= Ragnhild Rød =

Norwegian politician

Ragnhild Rød, née Ragnhild Gunnerson Welhaven (22 August 1884 – 22 October 1967) was a Norwegian politician for the Conservative Party.

== Early life ==
Rød was born in Kristiania as a daughter of clergyman Sven Rudolf Gunnerson (1844–1904) and Elise Margrethe Cammermeyer Welhaven (1850–1936). Her father had americanized his name from Gundersen to Gunnerson, while working as a theologian in the United States. Her maternal grandmother was Anthone Johanne Holmboe, a daughter of Michael Wide Holmboe.
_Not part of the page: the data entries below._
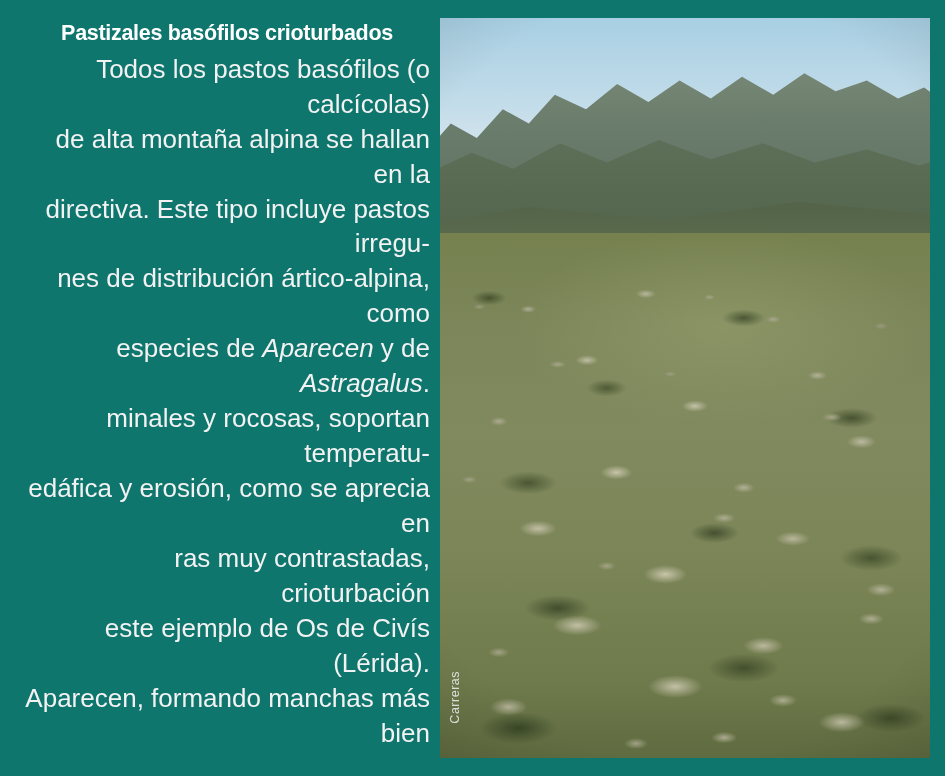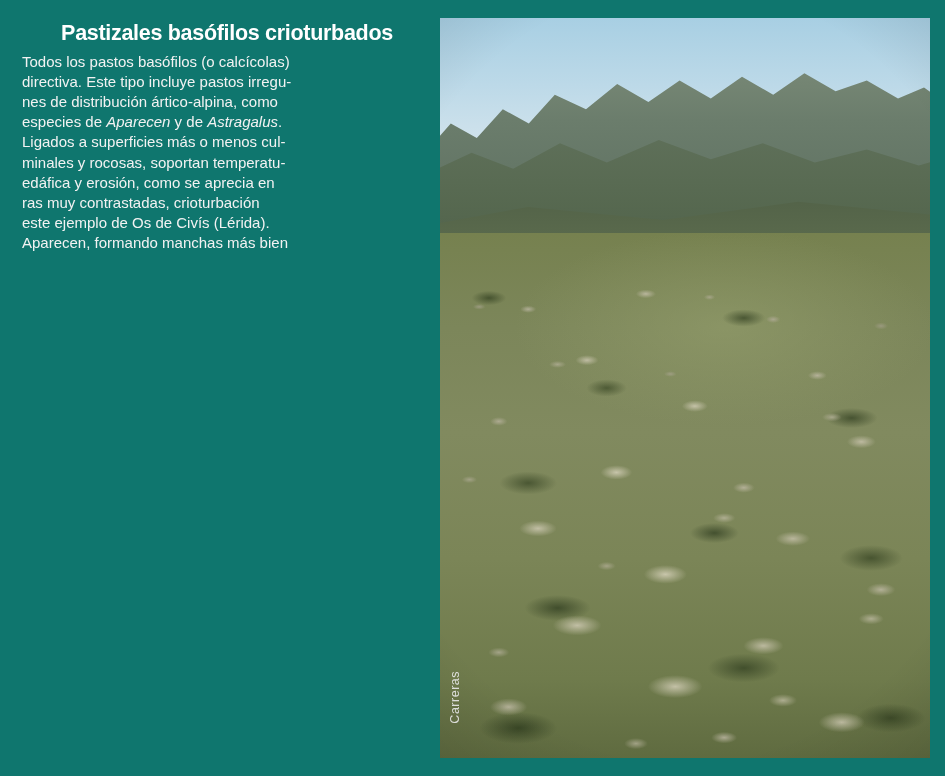"Todos los pastos basófilos (o" .body-text { font-size: 15px -> 26px; text-align: none -> right }
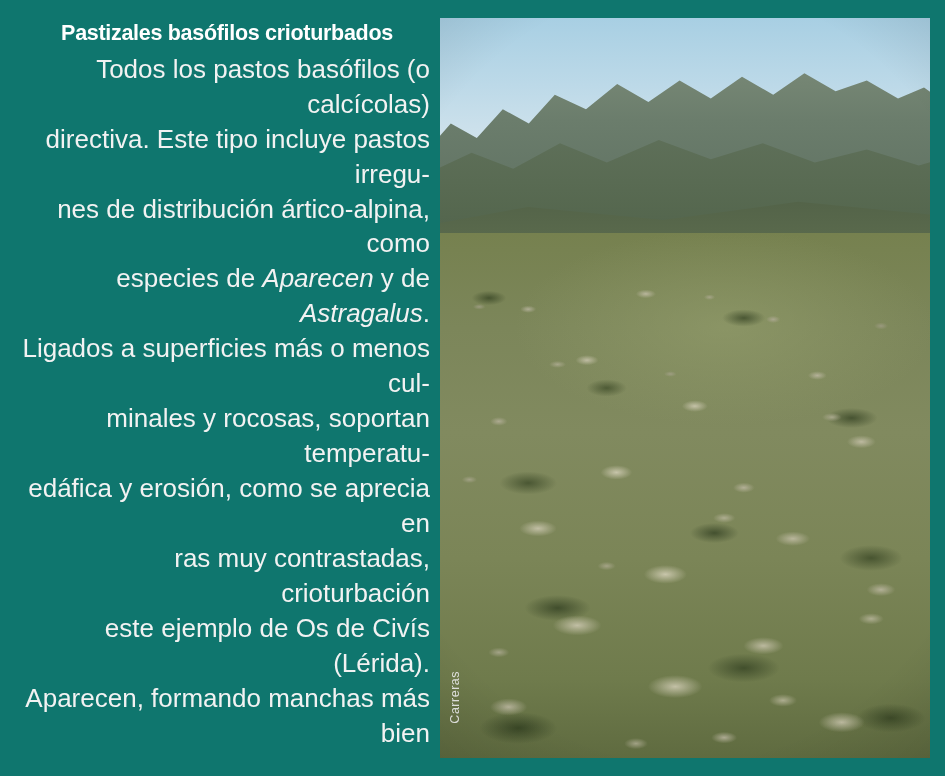"de alta montaña alpina se" div { html: none -> <div>de alta montaña alpina se hallan en la</div> }
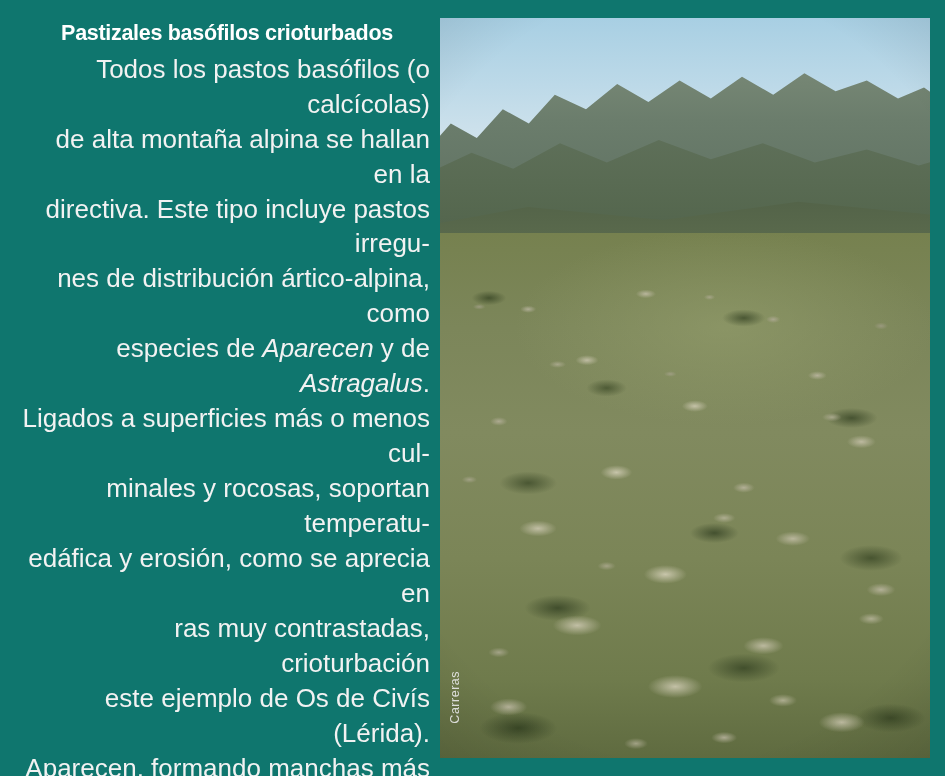"Ligados a superficies más o" div { html: <div>Ligados a superficies más o menos cul-</div> -> none }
As such Ragnhild Rød was a great-great-granddaughter of Jens Holmboe. Her maternal grandfather was Johan Ernst Welhaven Jr. (1818–1883), a brother of Maren, Elisabeth and Johan Sebastian Welhaven. Ragnhild Rød was a second cousin of her father's cousin's daughter Sigri Welhaven.

== Career ==
Rød was a member of Halden city council from 1931 to 1940, and also after the Second World War. She was a member of the school board from 1926 to 1928 and 1932 to 1938, and of the cinematographer's board from 1938 to 1940 and after the war. She was a deputy representative to the Parliament of Norway from the Market towns of Østfold and Akershus counties during the term 1937–1945, and met briefly in the place of Robert Rafn.